Recentemente, o Fórum Econômico Mundial divulgou relatório e ranking 2011 do Global Gender Gap, que mede o índice mundial de desigualdade de gênero. Dos 134 países estudados, o Brasil ocupa atualmente o 82º lugar.
Como em 2010 estávamos em 85º lugar, esta melhora no ranking seria um motivo para comemoração. No entanto, não há motivo para isso. Desde 2006, quando foi feito o primeiro estudo, que classificou o Brasil como 67º no ranking dos países mais igualitários, o que se viu foi a queda nessa posição: 74º (2007), 73º (2008), 81º (2009), 85º( 2010). Mesmo nos momentos em que houve uma recuperação mínima no índice, nota-se uma grande distância em relação ao resultado de 2006.
É importante ressaltar que o resultado de 2011 (82º lugar) coloca o Brasil em último lugar da América do Sul. Ou seja, por mais que o Brasil seja considerado uma potência econômica e política na região, está pior que os países vizinhos quando se trata de garantir a igualdade entre homens e mulheres.
Entendendo o Global Gender Gap
O Global Gender Gap é uma análise de dados obtidos em outras pesquisas, que procura identificar disparidade de gênero nos países. No relatório de 2006, foram analisados dados de 115 países. Esse número cresceu com o passar dos anos e desde 2009 são 134 os países estudados.
A pesquisa é feita por meio da análise da participação de homens e mulheres em quatro áreas temáticas consideradas fundamentais: participação econômica, educação, saúde e poder político. Cada uma dessas áreas é estudada através de variáveis obtidas por meio de pesquisas de diversas instituições internacionais. O Global Gender Gap utiliza pesquisas feitas pela Organização Internacional do Trabalho, Fórum Econômico Mundial, Unesco, CIA, Organização Mundial de Saúde e União Interparlamentar.
Obviamente, não se trata de um sistema perfeito de análise.
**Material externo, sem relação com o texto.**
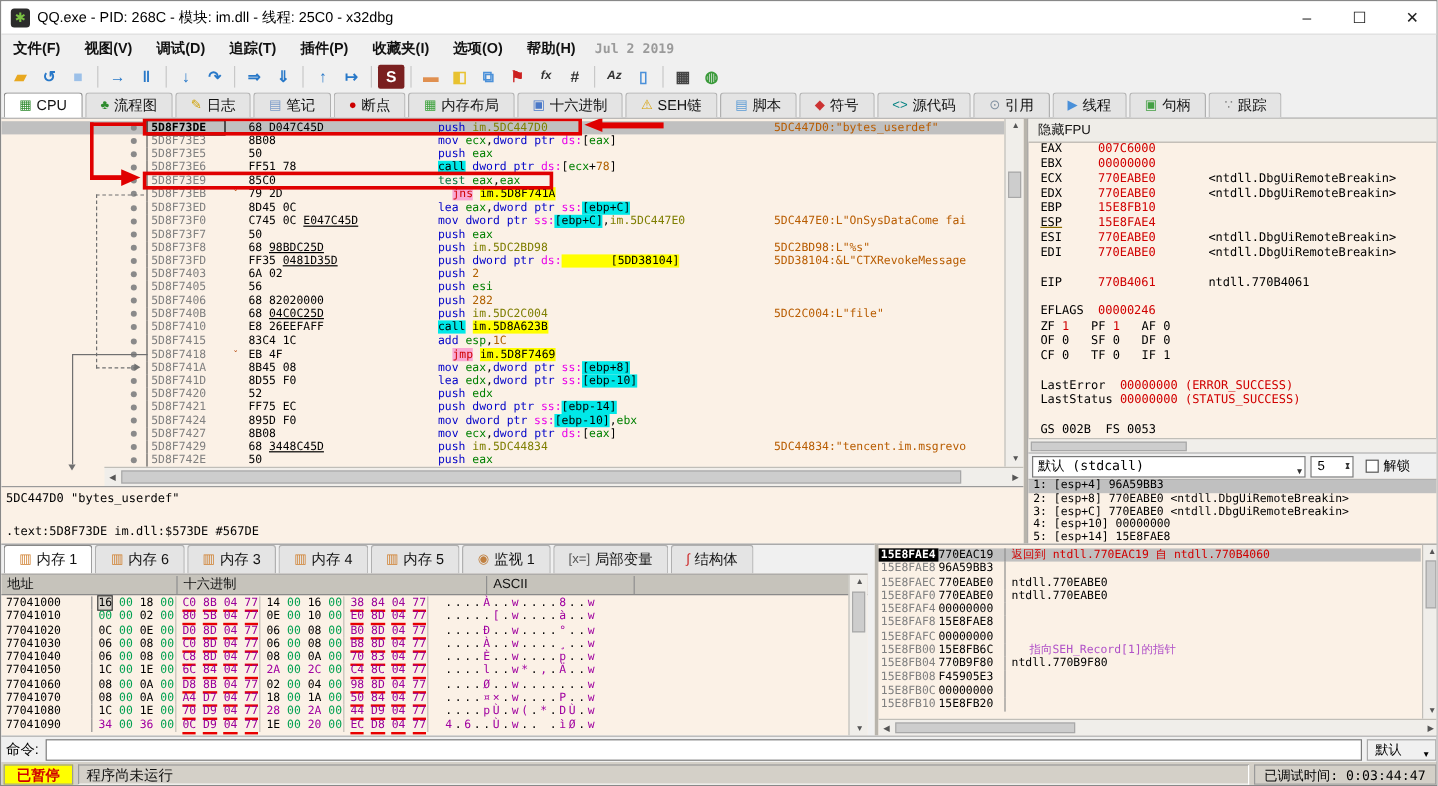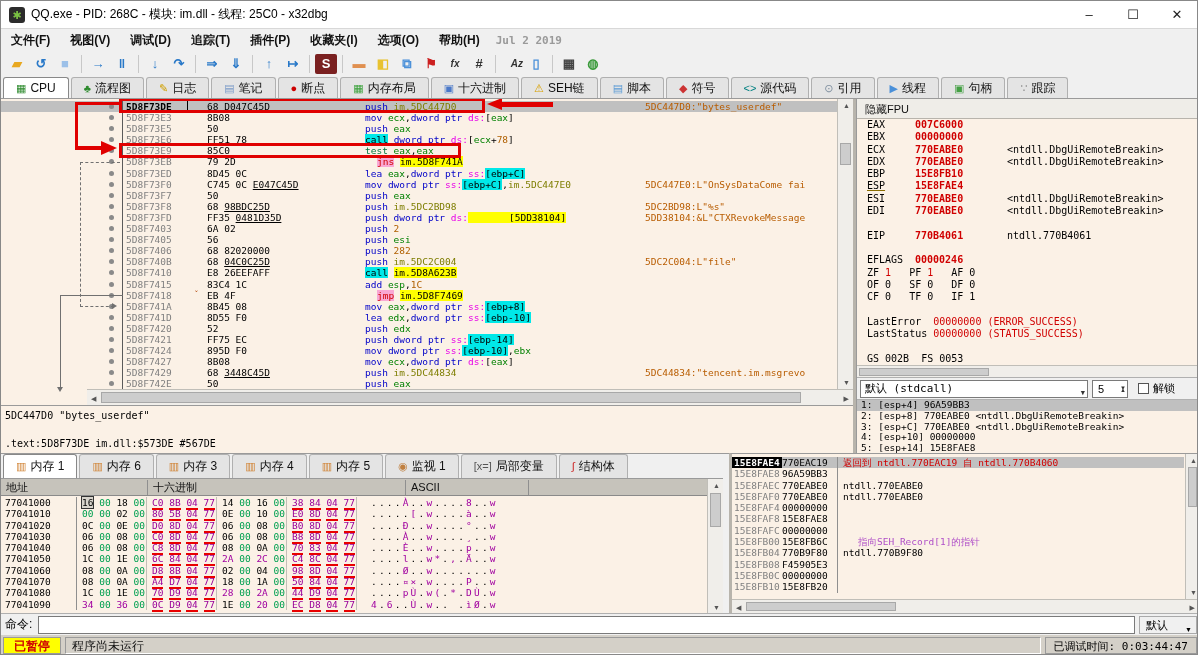--- a/index.html
+++ b/index.html
@@ -199,7 +199,7 @@
       <span class="tbi" style="color: rgb(51, 51, 51); font-size: 10px; font-style: italic;">fx</span>
       <span class="tbi" style="color: rgb(51, 51, 51);">#</span>
       <div class="tsep"></div>
-      <span class="tbi" style="color: rgb(51, 51, 51); font-size: 10px; font-style: italic; text-align: right;">Az</span>
+      <span class="tbi" style="color: rgb(51, 51, 51); font-size: 10px; font-style: italic;">Az</span>
       <span class="tbi" style="color: rgb(74, 144, 217);">▯</span>
       <div class="tsep"></div>
       <span class="tbi" style="color: rgb(68, 68, 68);">▦</span>

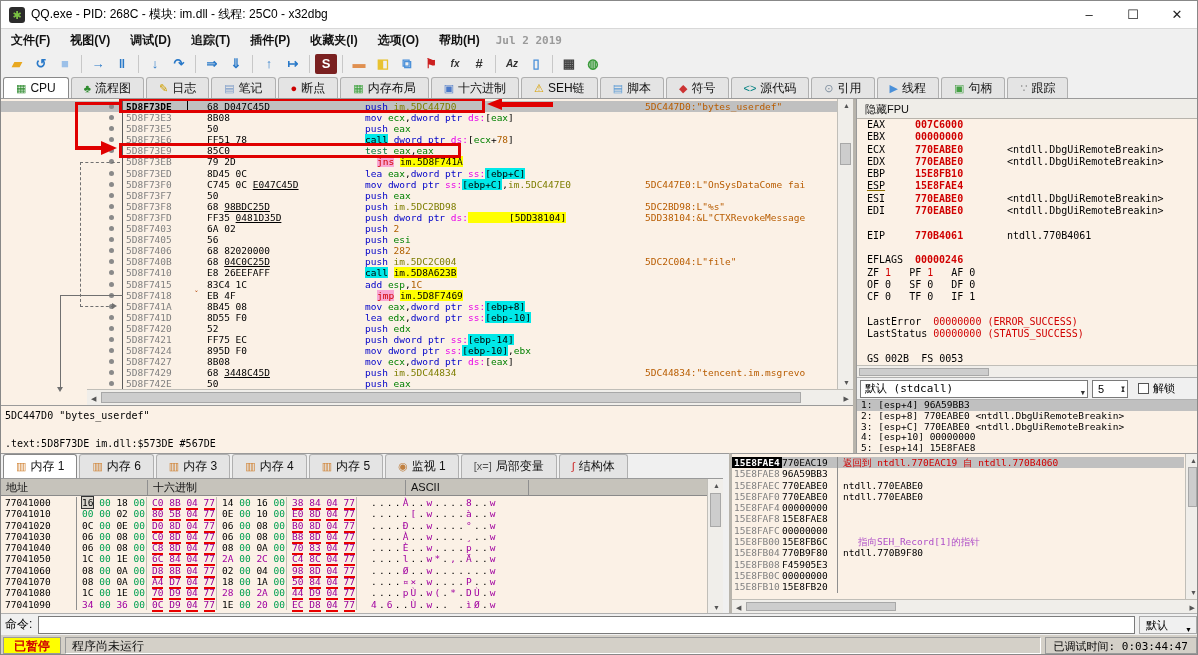--- a/index.html
+++ b/index.html
@@ -78,7 +78,7 @@
   .rline { height:12.3px; line-height:12.3px; white-space:pre; padding-left:10px; }
   .rname { display:inline-block; width:48px; color:#000; }
   .rname.u { text-decoration:underline; text-decoration-color:#8a6d00; }
-  .rval { display:inline-block; width:92px; color:#d00000;font-weight:bold; }
+  .rval { display:inline-block; width:92px; color:#d00000; }
   .rsym { color:#000; }
   .rred { color:#d00000; } .rblk { color:#000; }
   #reghscroll { position:absolute; left:0; top:266px; width:343px; height:12px; background:#f0eeea;

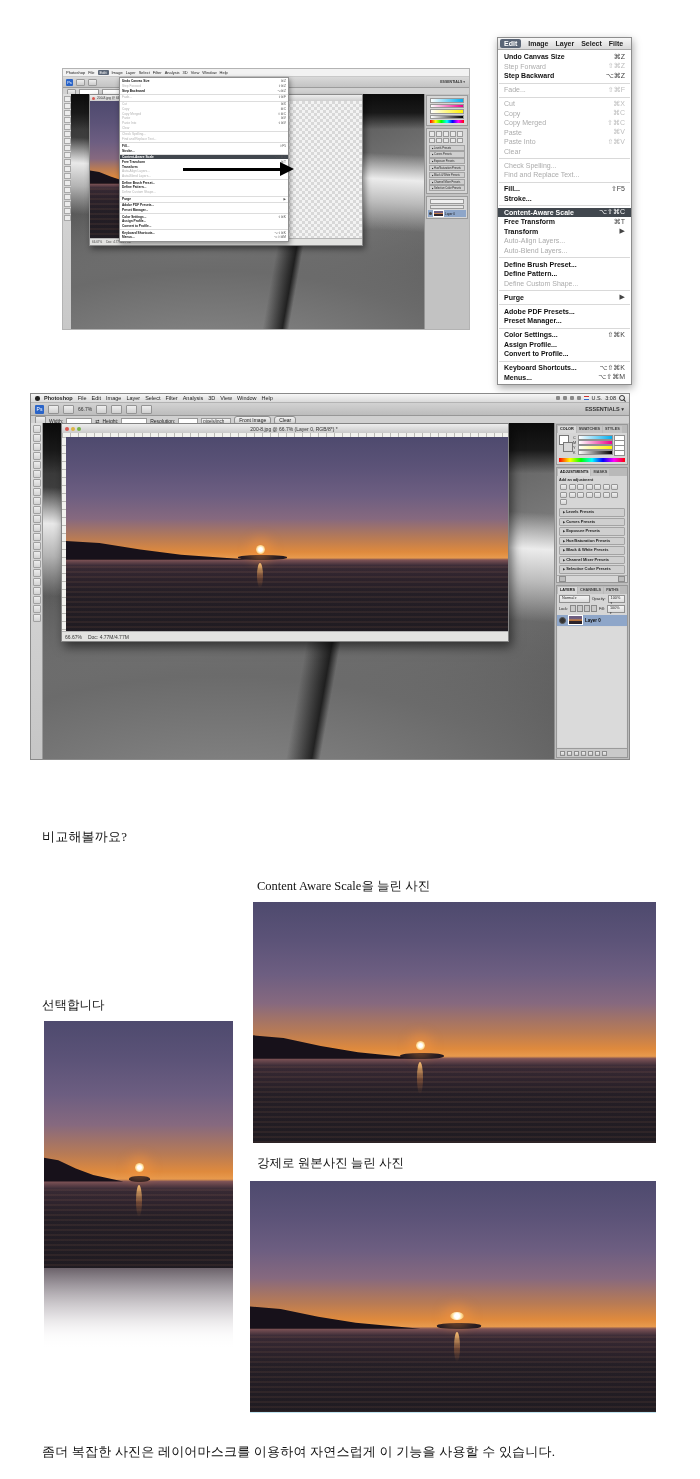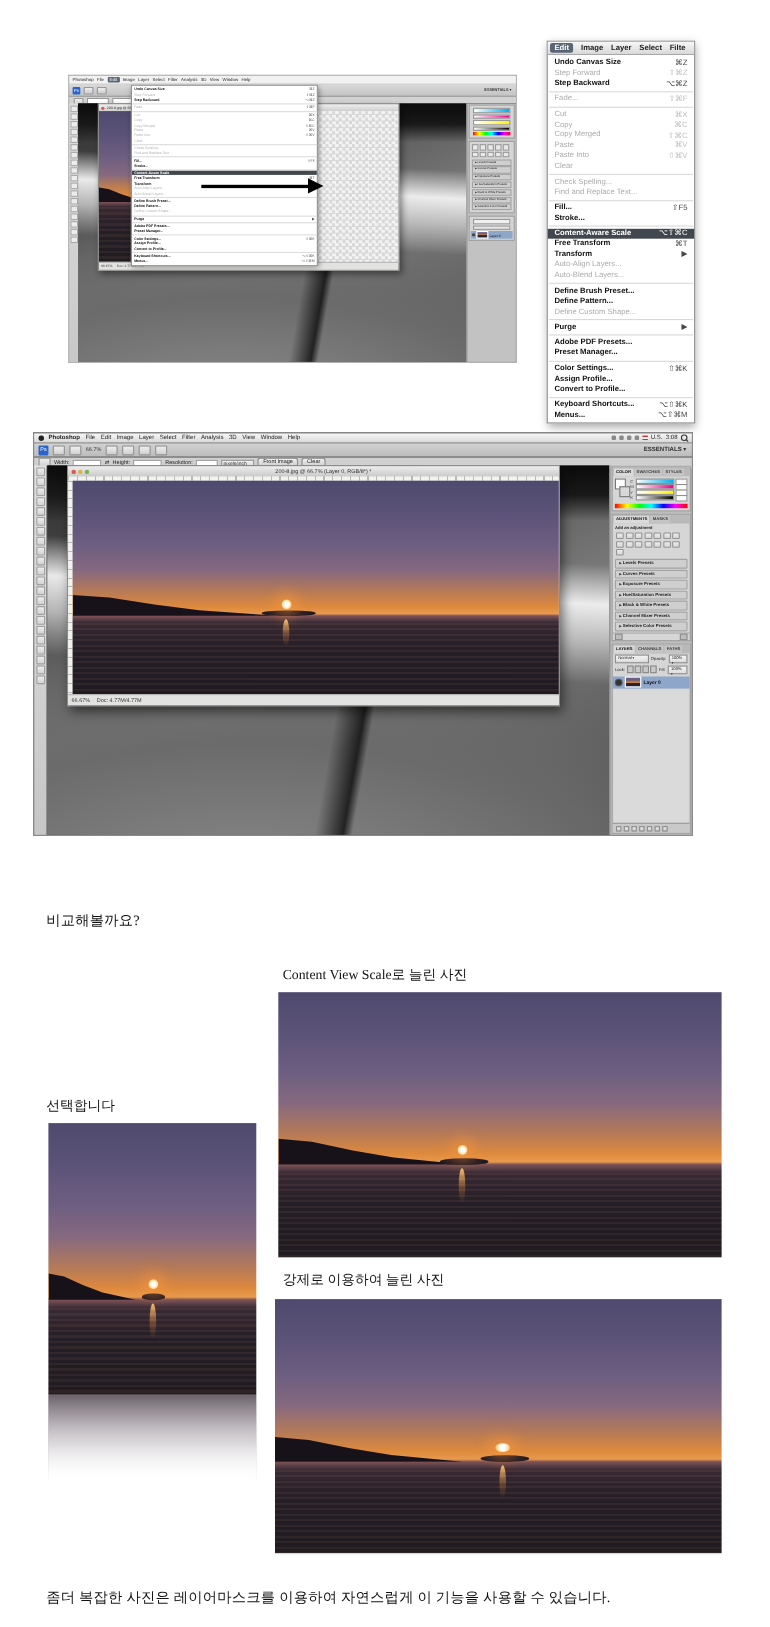--- a/index.html
+++ b/index.html
@@ -823,7 +823,7 @@
 
   <p class="txt" style="left:42px;top:828px;">비교해볼까요?</p>
 
-  <p class="lbl" style="left:257px;top:878px;">Content View Scale로 늘린 사진</p>
+  <p class="lbl" style="left:257px;top:878px;">Content Aware Scale을 늘린 사진</p>
   <div id="photo-cas" class="sunset p-wide">
     <div class="land"></div>
     <div class="island"></div>

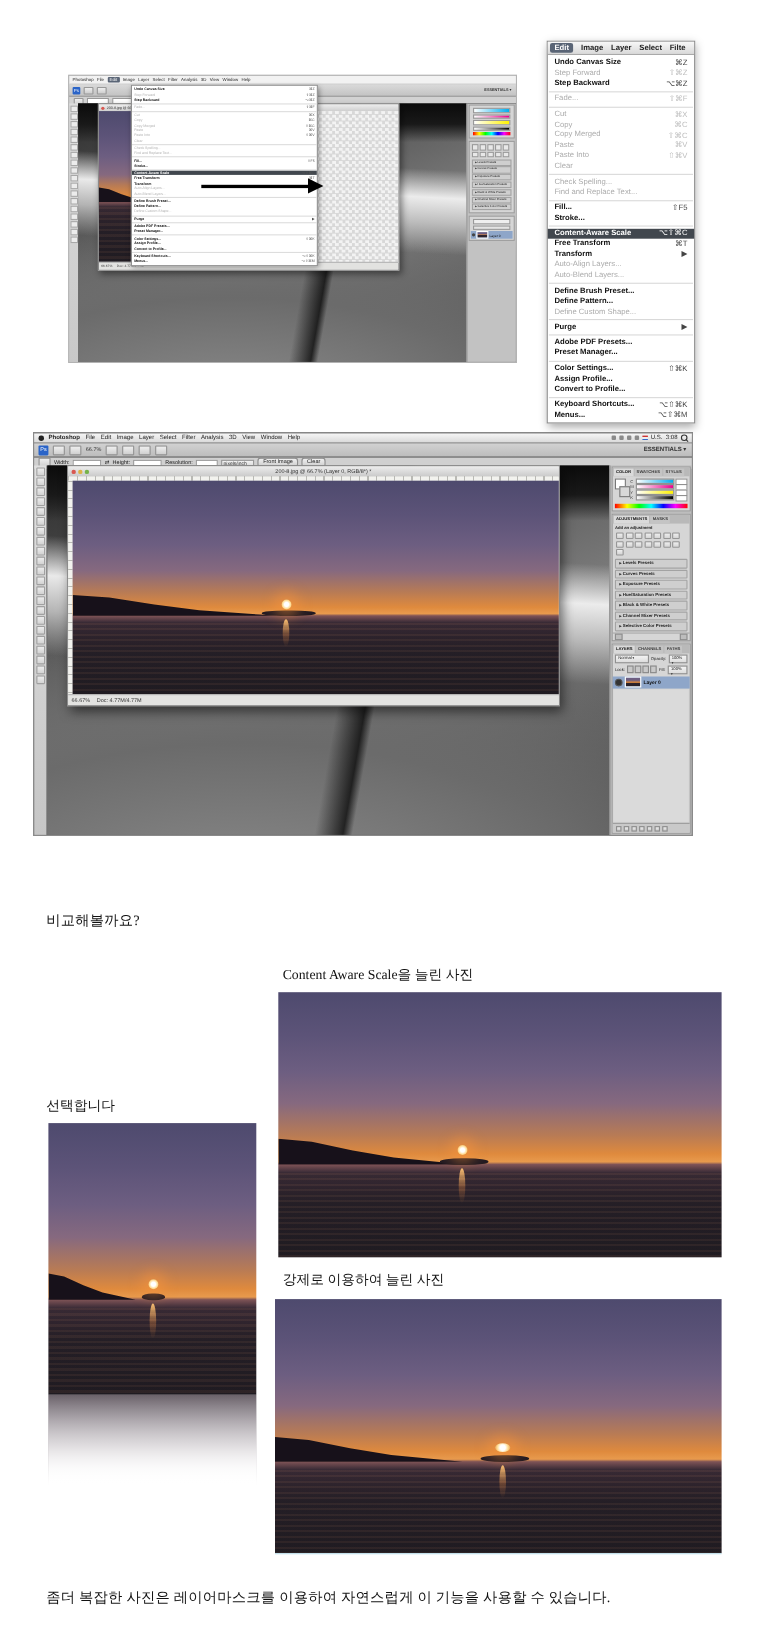--- a/index.html
+++ b/index.html
@@ -842,7 +842,7 @@
     <div class="reflection"></div>
   </div>
 
-  <p class="lbl" style="left:257px;top:1155px;">강제로 이용하여 늘린 사진</p>
+  <p class="lbl" style="left:257px;top:1155px;">강제로 원본사진 늘린 사진</p>
   <div id="photo-forced" class="sunset p-forced">
     <div class="land"></div>
     <div class="island"></div>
Muitas outras pesquisas e variáveis poderiam ser utilizadas, envolvendo questões de raça, classe, juventude e maternidade/paternidade, e que certamente trariam um resultado mais matizado em relação à igualdade de gênero. Mas, a partir dos resultados atuais, já é possível, mesmo para um leigo, concluir que falta muito para o Brasil ter igualdade de gênero, e inclusive perceber onde estão alguns problemas graves nessa questão.
Saúde
O Brasil sempre ocupou a primeira colocação no ranking do Global Gender Gap quando a área temática é a saúde. Porém, antes de nos alegrarmos com esse resultado, é importante saber que as variáveis para a área de saúde são bem simples: expectativa de vida e proporção de nascimentos entre homens e mulheres. Certamente, se fossem utilizadas outras variáveis como mortalidade infantil ou expectativa de vida em relação à raça, e até mesmo o impacto de políticas para a redução da pobreza, os resultados seriam bem diferentes.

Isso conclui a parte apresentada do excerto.